When the nine members of the Public Financing Commission sit down in Valhalla, they’ll hold the fate of the Working Families Party and other small parties in their hands. The commission could vote to end “fusion voting,” which lets small third parties like the WFP and the Conservative Party stay politically relevant by running Democratic and Republican nominees on their ballot lines.

In addition to campaign finance, members are authorized to look at statewide election issues, a fact that irks many New York power brokers on both the left and right.

“The Public Financing Commission should focus on the worthy goal of reducing BIG money in politics, not ending fusion voting and the @NYWFP,” tweeted Charles Schumer (D-NY), the Senate Majority Leader.

“Personally I would prefer that it be a separate conversation, if there was going to be a conversation at all,” Senate Majority Leader Andrea Stewart-Cousins told WXXI’s Karen DeWitt. “I’m not trying to destroy parties or make it impossible.”

Gerald Kassar, head of the Conservative Party of New York, a GOP ally, has called the commission’s preliminary maneuvers to eliminate fusion voting “a brazen and unlawful ploy to snuff out dissenting speech and political competition in New York elections is in motion right before our averted eyes.”

As its name suggests, the Commission was set up primarily to devise a statewide public campaign finance system, after Governor Andrew Cuomo, Stewart-Cousins and Assembly Speaker Carl Heastie failed to do so during budget negotiations. The overall idea is to use taxpayer money to match small donations and reduce the influence of large donors and special interest groups, similar to New York City’s campaign finance system.

The commission majority, led by Cuomo’s and Heastie’s appointees, is also considering increasing the number of votes from the previous election cycle necessary to guarantee a place on an upcoming ballot.

Cuomo appointee Jay Jacobs, head of the state Democratic Party, after initially indicating a desire to slay fusion voting and cross-endorsements, has focused more recently on changing the threshold for ballot entry.

“Right now, it’s 50,000 – a number that’s been there since the Great Depression,” Jacobs told WNYC last month. “That’s just absurd; at that level half of these parties are just total shams.”

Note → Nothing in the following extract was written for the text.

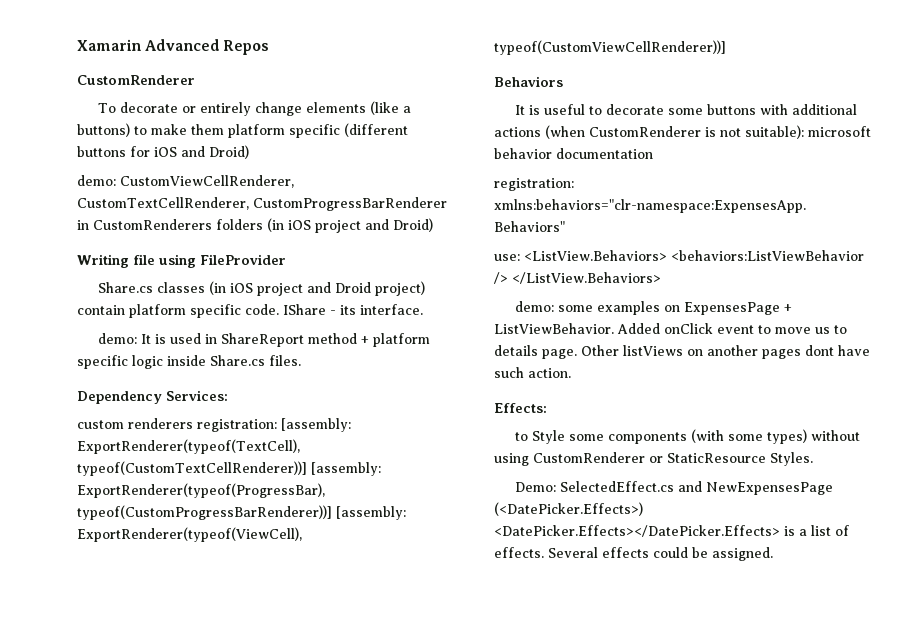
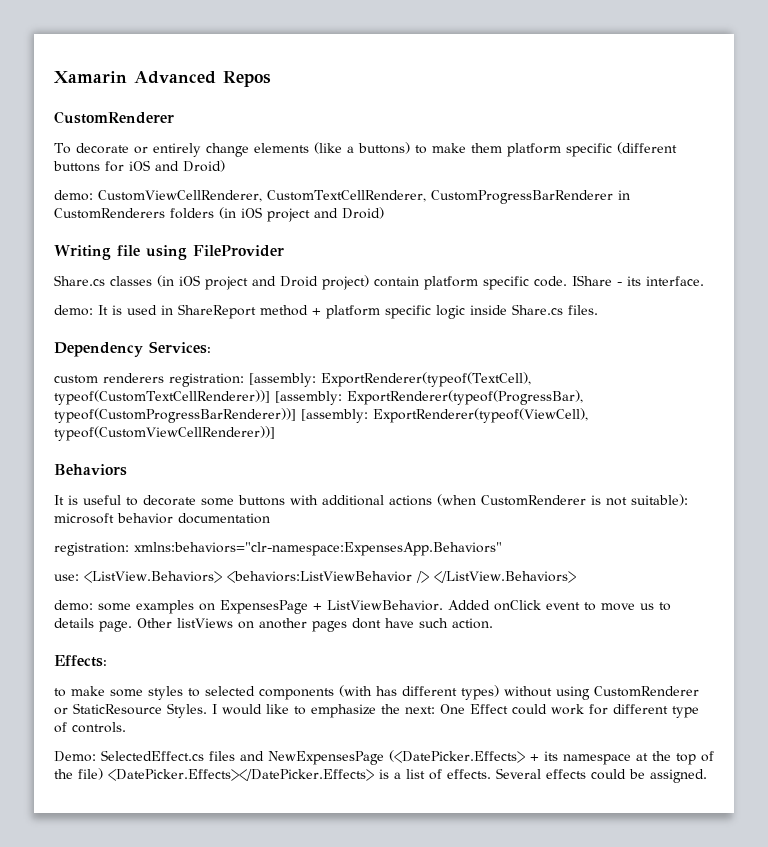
[531,429,763,444] Style some components (with some -> [71,685,457,700] make some styles to selected components (with has different
(813, 459) none -> [212,704,699,718] [54,722,126,733] I would like to emphasize the next: One Effect could work for different type of controls.
(674, 486) none -> [209,751,235,761] files
[494,502,643,516] (<DatePicker.Effects>) -> [389,750,714,765] [54,768,103,780] (<DatePicker.Effects> + its namespace at the top of the file)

At the time, he hinted 250,000 would be a more realistic number, but seems to have settled on 150,000 votes. Either would likely remove the WFP from the ballot. The WFP received 114,000 votes in November 2018.

The WFP also ran a candidate in the Democrat primary, Cynthia Nixon. She garnered around 500,000 votes to 1 million for Cuomo. That signals a certain amount of strength, but the WFP would get no credit for that in qualifying for its own line on a general election ballot.

Schumer said in another Tweet that the WFP "helps Democrats in tight seats win races, especially in the House.” He cited their influence in getting the state legislature to pass bills increasing the minimum wage, creating a family leave right and drafting a state level ‘Green New Deal.’

"I want people to focus on the Trumpian behavior that's happening right now by our governor," Public Advocate Jumaane Williams told NY1. "The governor laid out a plan of getting rid of the Working Families Party. He's executed it by putting some kind of fake public finance system in place."

The commission’s final vote is expected Monday, with formal language to be released by Wednesday, in time to meet their December 1st deadline. The recommendations approved would become law unless the legislature convened a special session within 20 days, right before the holidays.

UPDATE 4:25 p.m.: After a heated weekend of behind-the-scenes negotiations, the Commission settled on a threshold of 130,000, or 2 percent of votes cast, whichever is higher.

The crowd in the auditorium howled in protest when the decision was made -- one outraged protester could be heard shouting "Shame on you! this is what Trump does! -- and law enforcement officers asked many of them to go.

Jacobs insisted the level is fair.

“What people have to realize is we’re not looking to target any particular party,” he said. “We can all agree on which parties are the credible ones that are going to make these thresholds, and they’ve demonstrated that in the past and will demonstrate it in the future.”

The New York Working Families Party’s political director, Bill Lipton, blasted the vote as “a power grab by the governor and his allies to consolidate power and weaken independent progressive political organizing.”

Lipton vowed to challenge “those who block progressive change” in 2020, and to mobilize large numbers to vote against Donald Trump using the WFP line, not the Democratic one.